Streijl et al. give a comprehensive summary of methods, applications, limitations and alternatives of the MOS in [30]. They describe the influence of psychological aspects, test design, testing methods and even the choice of scales to the result of MOS measurement. Stating the costly and time-consuming nature and limited scope of subjective quality tests, they also review objective models that exist in various types (e.g., arithmetic models, statistical models, parametric network planning models). While these models can be considered correct, as long as the calculated MOS lies within the confidence interval of the subjective MOS, the authors conclude that slight broadening of distortions results in higher complexity and disagreement between perceived qualities.

2.3 Challenges of Objective Methods for Network Related QoE

The ITU outlines a framework for estimating end-to-end-performance in IP networks in [15] and recommends to focus on technical metrics like bandwidth, delay and packet loss rate in order to gain insights to perceived web quality. While concluding that perceived quality can be derived with a correlation that is high enough for most use cases (\({>}0.9\)), more detailed methods for addressing factual challenges and considering a higher number of variables have been published during the last years. Most of these approaches incorporate in some way the complexity of human emotion, that are not considered in the framework of the ITU. Some of the human mind’s complex relationships have been researched in context of QoE : Egger et al. show in [8] the direct applicability of the Weber-Fechner Law (see [10] for a brief historical outline) to the relationship of waiting time and download experience. They proof this finding empirically for simple waiting tasks and furthermore, they also investigate the applicability of logarithmic relations between bandwidth and mean opinion score for more complex tasks like web browsing. Instead of a logarithmic relationship, rather an exponential relationship was discovered, as has also been shown before by Fiedler et al. in [9]. The explanation for this outcome lies in the complex, non-linear models of network-level page load times, which were investigated in detail by Belshe [4]. Also, a memory effect has to be considered as psychological influence factor as described in [13]. With [7] Egger et al. provide a condensed summary of many of the intertwined aspects. From these insights into technical and psychological background of perceived web quality, we can derive that a purely technical approach to measure web QoE is a hard problem.

2.4 Use Cases

To demonstrate the tangibility of the problem statement, we look at the following exemplary stakeholders that can benefit from internet wide QoE measurements.
  • Network Providers need to optimize investments on new infrastructure in a way that costs are minimized while turnover is maximized, aiming at ultimately maximizing profit. QoE is a valid metric for customer satisfaction, which in turn we imply is positively correlated with turnover. Due to this correlation, optimizing for QoE is more target-oriented than optimizing for technical QoS parameters.

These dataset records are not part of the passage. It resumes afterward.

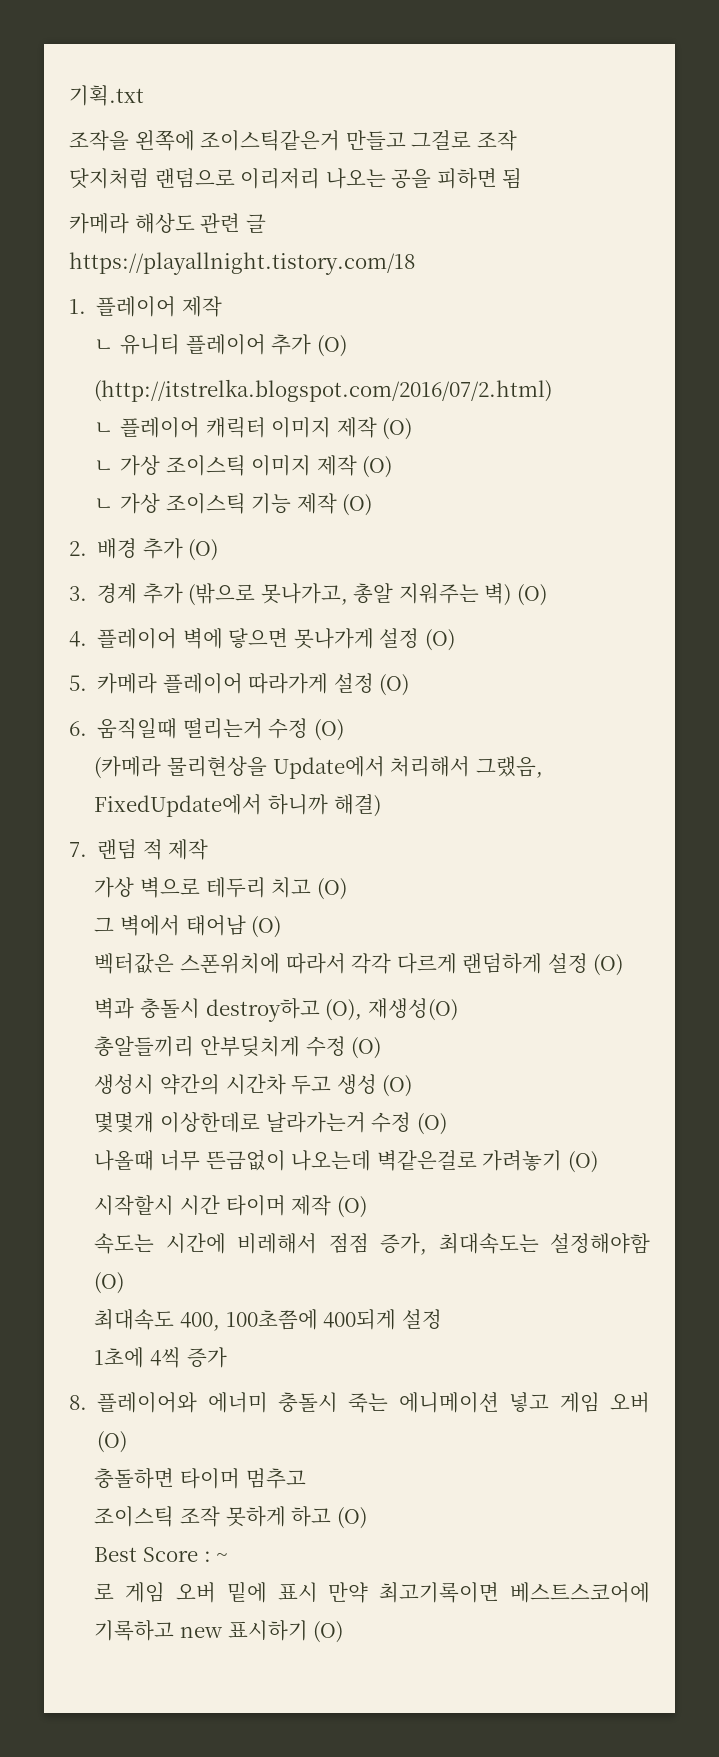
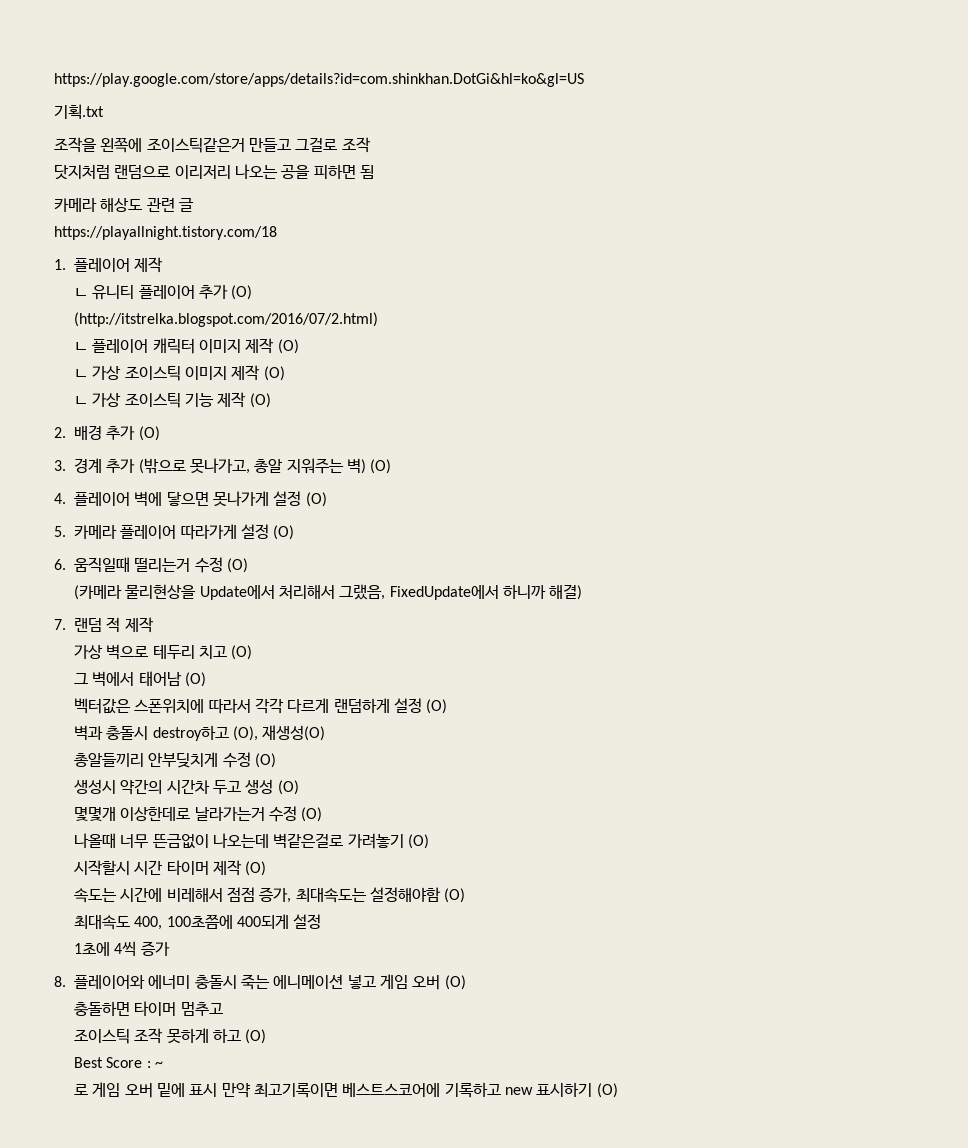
(69, 95) none -> [54,73,584,87] https://play.google.com/store/apps/details?id=com.shinkhan.DotGi&hl=ko&gl=US //

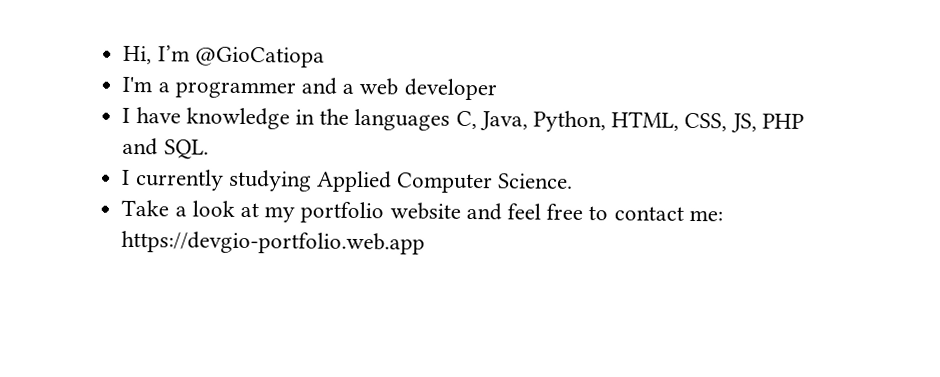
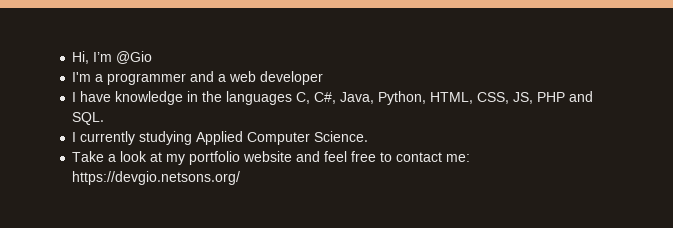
[194,46,325,68] @GioCatiopa -> [116,51,153,64] @Gio
(477, 120) none -> [314,92,337,104] C#,
[121,230,426,255] https://devgio-portfolio.web.app -> [72,171,241,185] https://devgio.netsons.org/

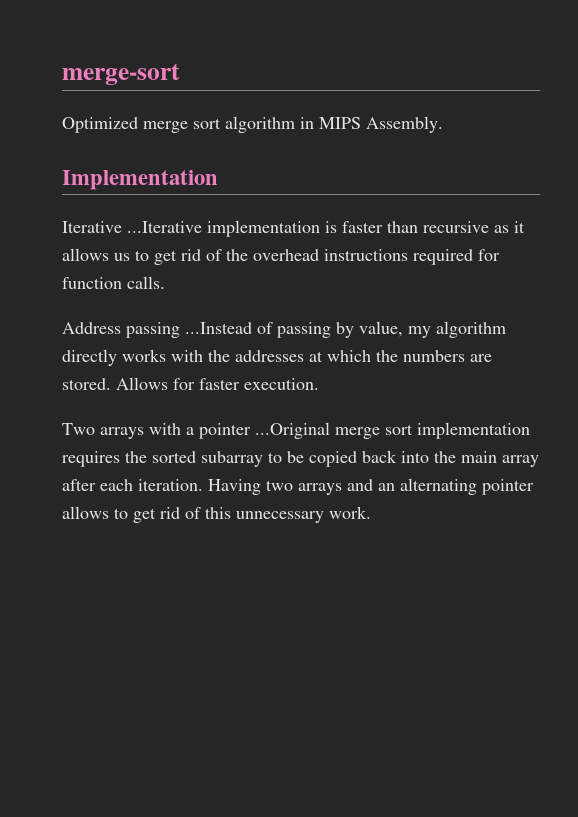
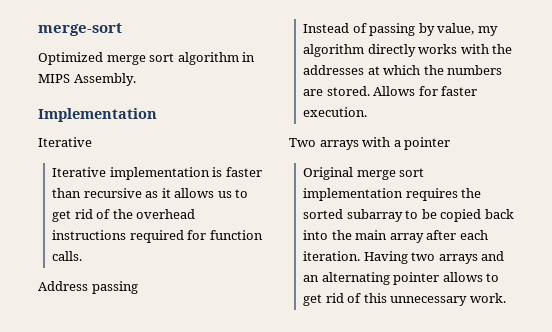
[127,221,202,233] ...Iterative -> [52,167,107,177] // Iterative
[185,322,252,334] ...Instead -> [303,23,350,33] // Instead
[255,422,330,439] ...Original -> [303,167,354,180] // Original

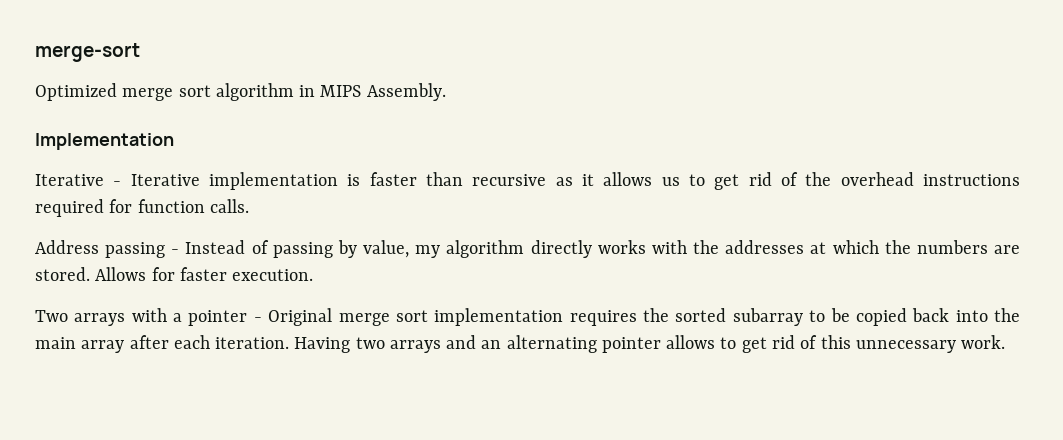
(92, 142) // -> [113,181,122,186] -
(138, 287) // -> [171,249,180,254] -
(451, 143) // -> [253,317,262,322] -

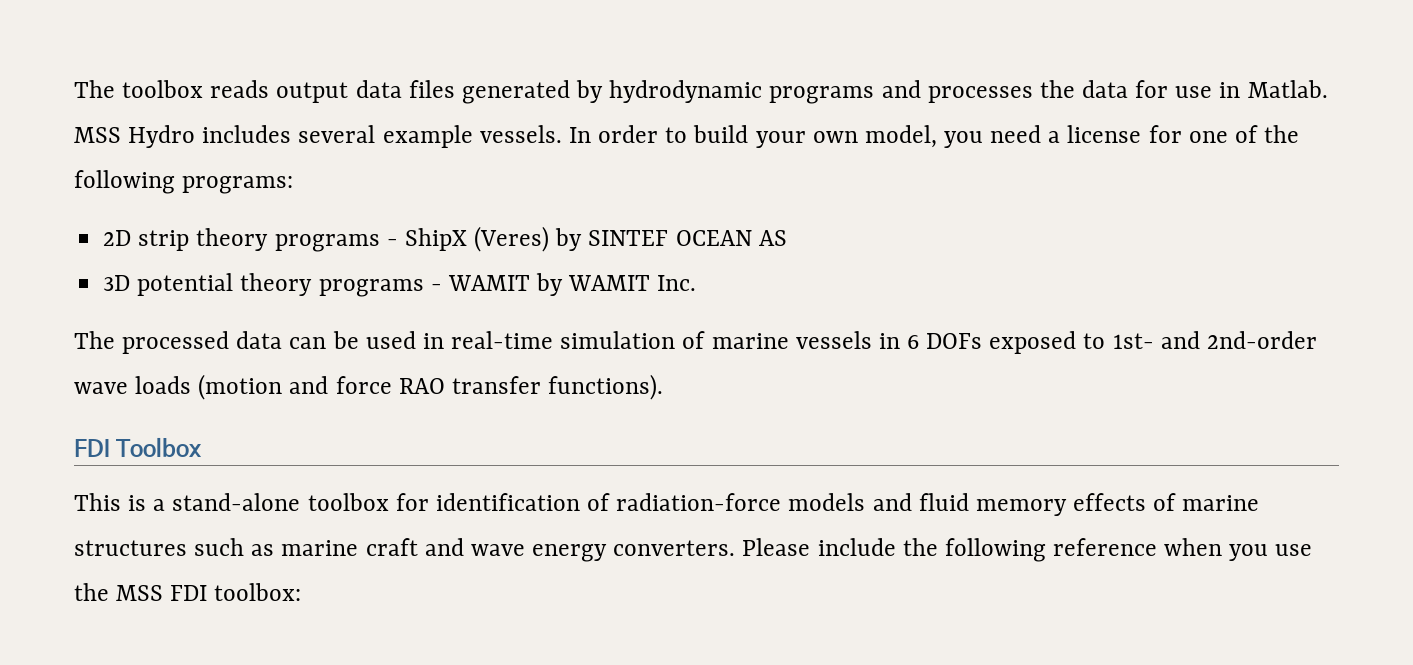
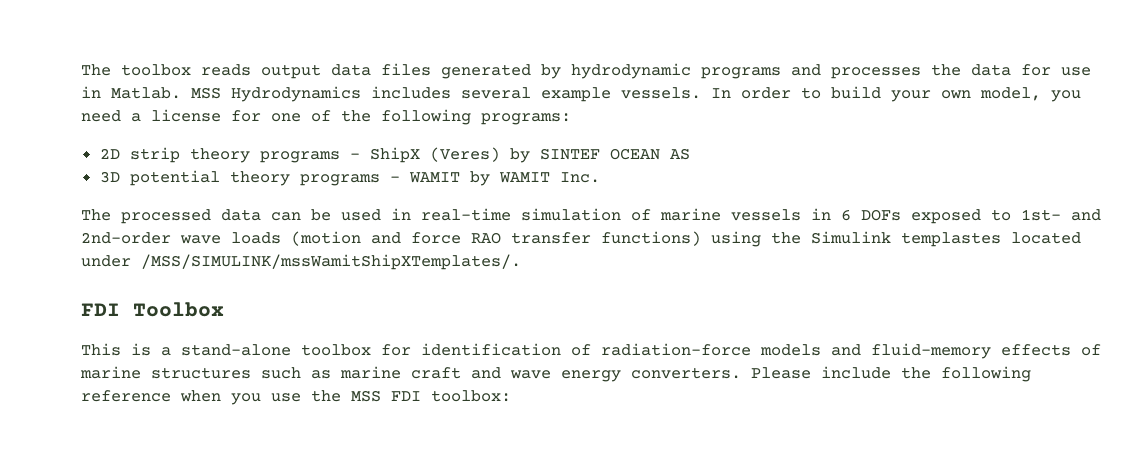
[128,125,196,148] Hydro -> [231,86,361,102] Hydrodynamics
[548,374,664,400] functions). -> [601,231,1081,247] [81,254,521,270] functions) using the Simulink templastes located under /MSS/SIMULINK/mssWamitShipXTemplates/.
[918,493,1067,516] fluid memory -> [871,343,991,359] fluid-memory

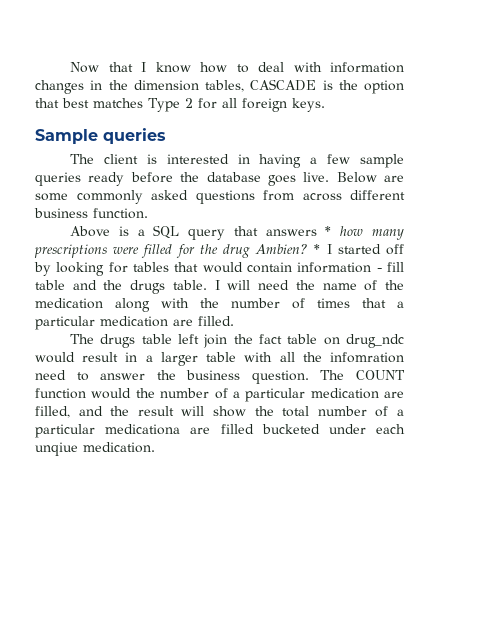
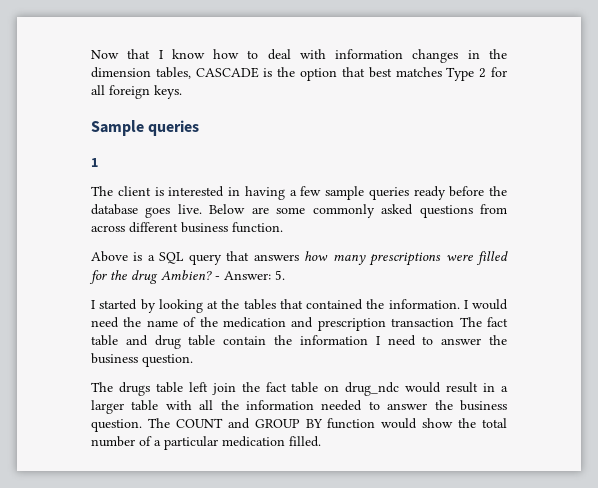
(166, 136) none -> [91,158,98,167] // 1
[325,226,332,236] * -> (299, 257) none
[314,244,321,254] * -> [215,270,285,280] - Answer: 5. //
[385,244,404,255] off -> (138, 304) none
[108,262,404,273] [35,280,251,294] for tables that would contain information - fill table and the drugs table. I will -> [207,299,508,310] at the tables that contained the information. I would
[115,298,404,312] [35,316,234,330] along with the number of times that a particular medication are filled. -> [291,317,508,331] [91,335,507,349] [91,353,193,367] and prescription transaction The fact table and drug table contain the information I need to answer the business question.
[330,352,405,363] [35,370,66,380] infomration need -> [246,400,363,411] information needed
[35,388,404,402] [35,406,205,418] function would the number of a particular medication are filled, and the result will -> [227,418,418,429] and GROUP BY function would
[105,424,405,435] [35,442,155,456] medicationa are filled bucketed under each unqiue medication. -> [222,436,321,447] medication filled.

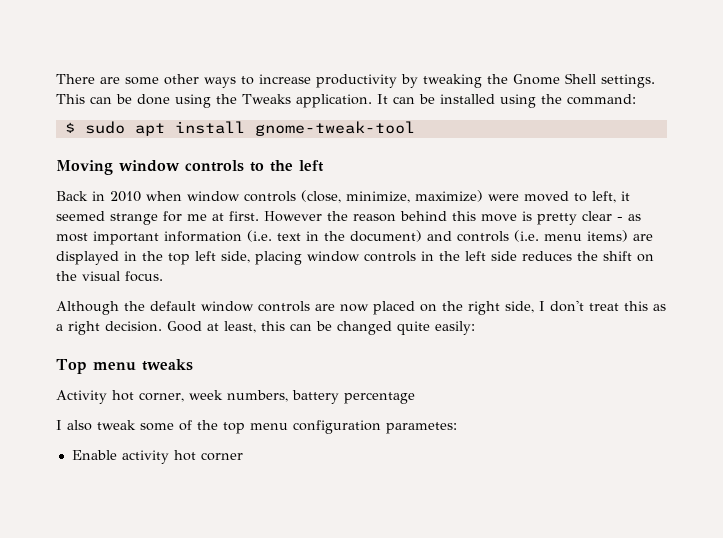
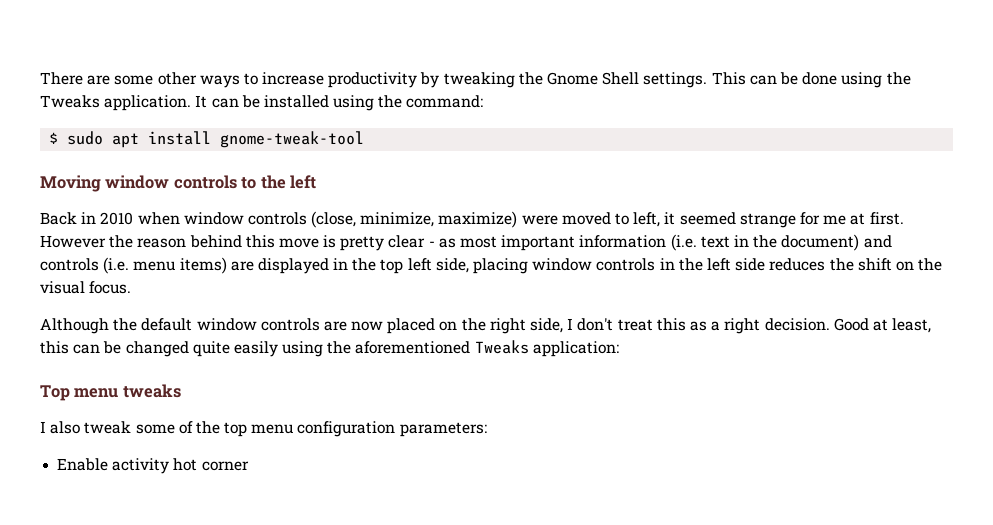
[435,321,475,335] [56,359,193,374] [56,390,415,404] easily: // Top menu tweaks // Activity hot corner, week numbers, battery percentage -> [233,340,619,357] [40,384,181,401] easily using the aforementioned Tweaks application: // Top menu tweaks
[386,422,457,434] parametes: -> [399,422,487,437] parameters:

The knowledge of a base level of customer satisfaction and the ability to detect changes is key either to assess the effect of investments already carried out and to identify weak points in network infrastructure that are most in need for further investments.
  • Service Providers that offer their business to worldwide customers, often rely on both own and third-party infrastructure to deliver contents. Ensuring continuous availability and convenient response times, as two key service level metrics, is business-critical to them. Their challenge in monitoring customer experience is manifold: Services are frequently added and changed so that automatic or synthetic monitoring of technical key performance indicators often lags behind and covers only a small fraction of all service functions. Also a service provider would like to be aware of a shift of customers’ experience during the lifetime of a service. Challenging is that the underlying infrastructure is very heterogeneous in most times, not only because of third-party services but also because of implementing novel cloud technologies as demanded by service expansion. In case of a problem, they also want to identify whether the problem affects only their own service or services of other providers as well to communicate accordingly to their customers.
  • Security Actors may observe disruptions of network segments or services of central importance for the reliability of internet infrastructure as a result of large-scale attacks. In such scenarios, it is crucial to gain as much information as possible as quickly as possible. This is to make up the information advantage of the attackers and become able to successfully deploy counter measures in a timely manner. To know whether, which, where and to what extend web services are affected, can support this process effectively.

2.5 Requirements

To conclude the former stated shortcomings and limitations of current approaches, we derive the following requirements on real-time QoE measurement at internet scale, matching the demands of the presented use cases.
1.
Identify an overall baseline for web service QoE.
 
2.
Recognize changes in customer experience with web services, especially drops.
 
3.
Monitor for QoE problems independently of underlying network technology.
 
4.
Monitor new services immediately after deployment and adapt to changes.
 
5.
Provide continuous insights to changes and affected service.
 
6.
Provide measurements near real-time.
 
In order to examine to which extend the identified requirements are met by existing approaches and also to eventually identify the open points that have to be considered, we give the necessary overview of the most significant work in the relevant fields.

3.1 Measuring QoE 

There are several approaches to derive MOS for specific applications from measurable network parameters and traffic monitoring, most of which include elaborate field trials interviewing test persons. In [5] Casas et al. present YOUQMON, an approach to calculate the MOS for YouTube videos in 3G networks by passively monitoring network packets within the network core. To evaluate the model, they conducted a field trial with 16 different videos to compare the calculated MOSs with the ones perceived by test persons.
Mok et al. investigate how network path qualities (i.e., bandwidth, roundtrip time (RTT) and loss rate) affects QoE of Hypertext Transfer Protocol (HTTP) video streaming [23]. They measure the MOS in a sophisticated experimental setup under strictly controlled test conditions. Furthermore, they present first results for a correlation between video category (i.e., sports, news, comedy, music video) and the perceived quality, while keeping technical attributes like stall times and re-buffering frequency fixed. The dependency between MOS and video category is a good example of the human factor in MOS measurement and shows the non-linear connection between technical values and perceived quality. Both publications show the need for access to core network components to automatically measure a QoE score. While fulfilling some of the requirements, these approaches cannot adapt to new services and are strongly dependent on the underlying network topology.
The same authors investigate in a recent work the quality of crowd-sourced approaches to QoE measurement [24]. Though being relatively cost-effective, for long running settings, costs are still a disadvantage. Advantages over one-time experiments are, e.g., the ability of conducting an ongoing assessment of certain services, and due to using humans as sensors, adaptability to changes in the assessed services. A disadvantage is still the management effort for planning, supporting and evaluating the questionnaires. Also the quality can be an issue, as the authors investigate in the paper.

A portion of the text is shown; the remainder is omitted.